With the rise of strong control-flow defenses such as Control-Flow Integrity (CFI), attackers will increasingly resort to data-only attacks that can be equally powerful. Earlier research demonstrated that data-only attacks can be as devastating as control-flow hijacking attacks. So far, constructing data-only attacks was cumbersome and required deep manual analysis. We introduce the idea of Block-Oriented Programming (BOP) where, based on a C-like programming language and the help of constraint solving, we automatically synthesize data-only exploits that run arbitrary payloads on host programs. The payloads are expressed as changes to the program state that can be injected into the program based on arbitrary read/write primitives. As input, BOP requires an exploit written in our C dialect, a host program, a location in the program with an arbitrary write primitive (i.e., the starting point of the exploit), and potentially the location of an arbitrary read primitive (i.e., to bypass ASLR). As output, our BOP compiler (BOPC) will produce (i) a set of program state modifications through the arbitrary write primitive to execute the program, (ii) prove that the exploit program is unsatisfiable, i.e., it cannot be synthesized on this program, or (iii) timeout.
We assume the host program is protected through common mitigations such as R^X, shadow stacks (or stack canaries), ASLR, and CFI. CFI is a strong stop the exploit defense that restricts the program's control flow to valid targets. While the control flow is guarded, the attacker is still free to make arbitrary changes to the program state. These program state changes allow the attacker to bend the control flow to unintended functionality. While CFI restricts execution to the program functionality, it does not restrict how this functionality is used. This gap allows the attacker to expose any functionality by bending control flow to that functionality and controlling its parameters. For example, an attacker may overwrite the is_admin variable to raise their privilege level. By corrupting program state, the attacker controls the targets of conditional branches, enabling them to reach unintended functionality. By corrupting function pointers with other valid targets (e.g., replacing a benign function pointer with another function pointer in the same equivalence set, for more details, check out the earlier CFI blog post) the attacker can stitch together different parts of the program.
SPL payload
Finding gadgets is already hard for regular ROP payloads but BOP payloads are orders of magnitude harder to find. We therefore introduce a programming language that allows an analyst to express BOP payloads in a high level language. On one hand, this increases the flexibility of the search as the language implements degrees of freedom that can be mapped to different constructs. On the other hand, the language simplifies the task of the analyst. We base our language on a C dialect that allows explicit use of virtual registers (every virtual register will be mapped to a machine register but the compiler may spill them or switch registers at arbitrary points during the payload execution).
An simple example of an execve payload is as follows:
void payload() { string prog = "/bin/sh\0"; int64 * argv = { &prog, 0x0 }; __r0 = &prog; __r1 = &argv; __r2 = 0; execve (__r0, __r1, __r2); }
Given the SPL payload, BOPC translates each SPL statement into a set of constraints.

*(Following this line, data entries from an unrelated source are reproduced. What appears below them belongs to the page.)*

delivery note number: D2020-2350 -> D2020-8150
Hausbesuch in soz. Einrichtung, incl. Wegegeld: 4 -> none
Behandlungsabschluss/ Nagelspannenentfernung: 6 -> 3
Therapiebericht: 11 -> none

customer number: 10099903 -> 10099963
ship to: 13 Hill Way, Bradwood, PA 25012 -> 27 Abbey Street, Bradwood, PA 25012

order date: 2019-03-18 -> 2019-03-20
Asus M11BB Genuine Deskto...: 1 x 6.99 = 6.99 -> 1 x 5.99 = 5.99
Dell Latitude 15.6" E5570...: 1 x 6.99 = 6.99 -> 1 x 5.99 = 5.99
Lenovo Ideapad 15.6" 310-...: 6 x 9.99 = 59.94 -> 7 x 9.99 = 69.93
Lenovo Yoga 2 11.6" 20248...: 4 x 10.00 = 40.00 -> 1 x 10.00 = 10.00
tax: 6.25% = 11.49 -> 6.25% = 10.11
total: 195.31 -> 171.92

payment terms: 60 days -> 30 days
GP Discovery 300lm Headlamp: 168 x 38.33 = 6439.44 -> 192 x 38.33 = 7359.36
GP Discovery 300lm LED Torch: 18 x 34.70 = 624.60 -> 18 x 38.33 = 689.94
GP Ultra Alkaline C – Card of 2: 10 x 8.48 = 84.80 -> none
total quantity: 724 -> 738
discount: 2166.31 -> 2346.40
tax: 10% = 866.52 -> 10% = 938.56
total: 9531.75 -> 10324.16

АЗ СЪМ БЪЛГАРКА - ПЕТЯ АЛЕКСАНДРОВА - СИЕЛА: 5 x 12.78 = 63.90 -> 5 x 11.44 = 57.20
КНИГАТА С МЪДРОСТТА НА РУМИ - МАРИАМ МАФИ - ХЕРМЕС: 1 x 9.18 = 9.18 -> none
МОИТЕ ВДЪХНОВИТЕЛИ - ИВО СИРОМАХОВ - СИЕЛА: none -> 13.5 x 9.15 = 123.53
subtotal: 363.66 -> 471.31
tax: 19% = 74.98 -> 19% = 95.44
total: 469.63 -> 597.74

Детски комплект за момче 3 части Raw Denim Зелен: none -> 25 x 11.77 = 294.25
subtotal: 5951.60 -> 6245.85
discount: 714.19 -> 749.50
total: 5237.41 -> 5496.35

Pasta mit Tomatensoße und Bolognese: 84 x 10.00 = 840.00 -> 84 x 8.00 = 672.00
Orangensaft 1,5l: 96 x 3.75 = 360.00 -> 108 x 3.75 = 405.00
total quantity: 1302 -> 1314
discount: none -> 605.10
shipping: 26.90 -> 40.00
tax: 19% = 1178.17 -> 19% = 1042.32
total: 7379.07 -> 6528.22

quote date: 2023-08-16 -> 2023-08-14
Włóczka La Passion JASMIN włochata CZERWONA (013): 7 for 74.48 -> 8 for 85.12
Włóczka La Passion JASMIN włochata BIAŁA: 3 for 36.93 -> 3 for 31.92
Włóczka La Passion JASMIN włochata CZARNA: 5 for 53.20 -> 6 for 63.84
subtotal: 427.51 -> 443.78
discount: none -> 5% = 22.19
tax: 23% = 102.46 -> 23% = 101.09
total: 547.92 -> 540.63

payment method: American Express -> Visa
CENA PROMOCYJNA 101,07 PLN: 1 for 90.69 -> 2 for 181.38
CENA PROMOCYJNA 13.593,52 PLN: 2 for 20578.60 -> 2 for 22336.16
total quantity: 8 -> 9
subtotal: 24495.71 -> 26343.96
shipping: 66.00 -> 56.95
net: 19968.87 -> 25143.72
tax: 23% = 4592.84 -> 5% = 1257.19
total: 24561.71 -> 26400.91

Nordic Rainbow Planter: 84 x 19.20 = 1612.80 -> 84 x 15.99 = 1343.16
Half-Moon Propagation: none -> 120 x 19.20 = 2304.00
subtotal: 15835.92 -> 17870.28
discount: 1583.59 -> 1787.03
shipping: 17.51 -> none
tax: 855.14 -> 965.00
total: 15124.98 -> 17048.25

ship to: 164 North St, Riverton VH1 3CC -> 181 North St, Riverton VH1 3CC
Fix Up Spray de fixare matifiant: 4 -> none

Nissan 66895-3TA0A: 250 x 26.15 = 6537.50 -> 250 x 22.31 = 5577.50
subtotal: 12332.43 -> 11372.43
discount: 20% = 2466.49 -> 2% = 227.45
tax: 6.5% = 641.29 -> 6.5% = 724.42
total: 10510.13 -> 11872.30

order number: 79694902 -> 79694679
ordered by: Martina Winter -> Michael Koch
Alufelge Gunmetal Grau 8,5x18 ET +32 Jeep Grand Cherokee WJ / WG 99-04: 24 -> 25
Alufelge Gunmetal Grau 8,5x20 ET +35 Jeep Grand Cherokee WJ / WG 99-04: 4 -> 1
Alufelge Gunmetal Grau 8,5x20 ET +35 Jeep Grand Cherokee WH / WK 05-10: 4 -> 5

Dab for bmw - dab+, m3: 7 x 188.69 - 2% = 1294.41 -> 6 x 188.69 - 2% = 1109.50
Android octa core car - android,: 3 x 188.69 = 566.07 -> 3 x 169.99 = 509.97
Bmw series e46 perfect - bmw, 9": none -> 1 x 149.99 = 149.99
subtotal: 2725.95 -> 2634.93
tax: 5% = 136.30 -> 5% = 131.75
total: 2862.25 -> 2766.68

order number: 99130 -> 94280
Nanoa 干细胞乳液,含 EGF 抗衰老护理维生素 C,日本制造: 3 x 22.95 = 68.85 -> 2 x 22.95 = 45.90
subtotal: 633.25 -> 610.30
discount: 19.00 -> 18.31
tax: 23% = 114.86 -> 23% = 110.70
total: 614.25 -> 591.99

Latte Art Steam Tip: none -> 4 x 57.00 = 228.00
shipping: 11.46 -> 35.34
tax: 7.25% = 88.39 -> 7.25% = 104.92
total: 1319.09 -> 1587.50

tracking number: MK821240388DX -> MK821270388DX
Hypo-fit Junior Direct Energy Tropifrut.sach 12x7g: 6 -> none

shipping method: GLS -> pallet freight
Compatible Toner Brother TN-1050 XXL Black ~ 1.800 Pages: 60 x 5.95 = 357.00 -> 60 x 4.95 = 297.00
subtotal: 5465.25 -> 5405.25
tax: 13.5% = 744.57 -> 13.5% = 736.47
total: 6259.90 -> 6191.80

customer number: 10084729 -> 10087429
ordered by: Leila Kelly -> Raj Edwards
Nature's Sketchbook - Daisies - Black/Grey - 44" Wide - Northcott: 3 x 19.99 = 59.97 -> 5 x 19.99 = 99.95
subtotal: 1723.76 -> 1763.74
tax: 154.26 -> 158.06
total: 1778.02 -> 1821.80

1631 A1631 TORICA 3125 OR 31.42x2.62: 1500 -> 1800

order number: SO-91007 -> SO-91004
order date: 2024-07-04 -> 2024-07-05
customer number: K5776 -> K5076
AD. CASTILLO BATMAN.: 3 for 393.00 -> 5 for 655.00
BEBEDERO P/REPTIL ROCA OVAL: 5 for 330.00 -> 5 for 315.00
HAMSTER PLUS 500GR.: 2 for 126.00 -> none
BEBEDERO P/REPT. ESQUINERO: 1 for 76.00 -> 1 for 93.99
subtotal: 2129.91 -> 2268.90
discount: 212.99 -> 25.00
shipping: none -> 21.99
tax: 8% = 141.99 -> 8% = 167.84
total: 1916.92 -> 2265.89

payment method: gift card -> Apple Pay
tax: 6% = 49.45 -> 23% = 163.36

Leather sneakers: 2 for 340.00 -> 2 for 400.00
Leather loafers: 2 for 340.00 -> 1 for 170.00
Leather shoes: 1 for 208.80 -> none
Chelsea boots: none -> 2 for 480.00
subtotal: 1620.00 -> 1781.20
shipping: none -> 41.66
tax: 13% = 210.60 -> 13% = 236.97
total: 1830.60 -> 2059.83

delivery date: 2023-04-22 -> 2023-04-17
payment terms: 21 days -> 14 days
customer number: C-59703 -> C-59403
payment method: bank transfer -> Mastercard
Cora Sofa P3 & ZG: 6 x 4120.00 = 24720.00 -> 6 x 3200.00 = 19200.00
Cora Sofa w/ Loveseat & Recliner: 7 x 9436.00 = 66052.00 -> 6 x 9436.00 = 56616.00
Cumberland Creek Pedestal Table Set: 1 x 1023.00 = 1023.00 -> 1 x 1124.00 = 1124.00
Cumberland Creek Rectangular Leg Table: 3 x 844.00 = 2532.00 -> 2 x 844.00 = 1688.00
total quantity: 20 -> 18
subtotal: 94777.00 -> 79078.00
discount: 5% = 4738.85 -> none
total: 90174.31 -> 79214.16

These constraints are then mapped to code blocks in the host program.
Finding BOP gadgets
BOP adapts the concept of ROP (or JOP) in an environment where changes to the control flow are highly restricted. Classic code reuse techniques such as ROP and JOP assume that control flow can be arbitrarily redirected to attacker-controlled locations. For BOP, we assume that indirect control flow transfers (both function returns and indirect jumps/calls) are highly restricted to benign targets. To execute arbitrary computation on top of a host program, the attacker now needs to (a) find parts of the program that implement the desired behavior and (b) stitch these program locations together based on a valid path in the program. In the first task, the attacker finds gadgets in the program. In the second task, the attacker connects these gadgets through a path, carefully controlling all side effects along that path through program state adjustments. A final BOP gadget then consists of a functional part that executes the desired behavior and a dispatcher part that bends execution to the next gadget. The exploit must adjust all program state to correctly execute both the functional part and the dispatcher part.
Functional blocks
Given the constraints from an SPL program, our compiler searches for so called functional blocks, i.e., code blocks that implement or satisfy a certain SPL statement. In this step, all code blocks are marked. Each SPL statement is assigned a set of code blocks that could be used to implement the underlying functionality.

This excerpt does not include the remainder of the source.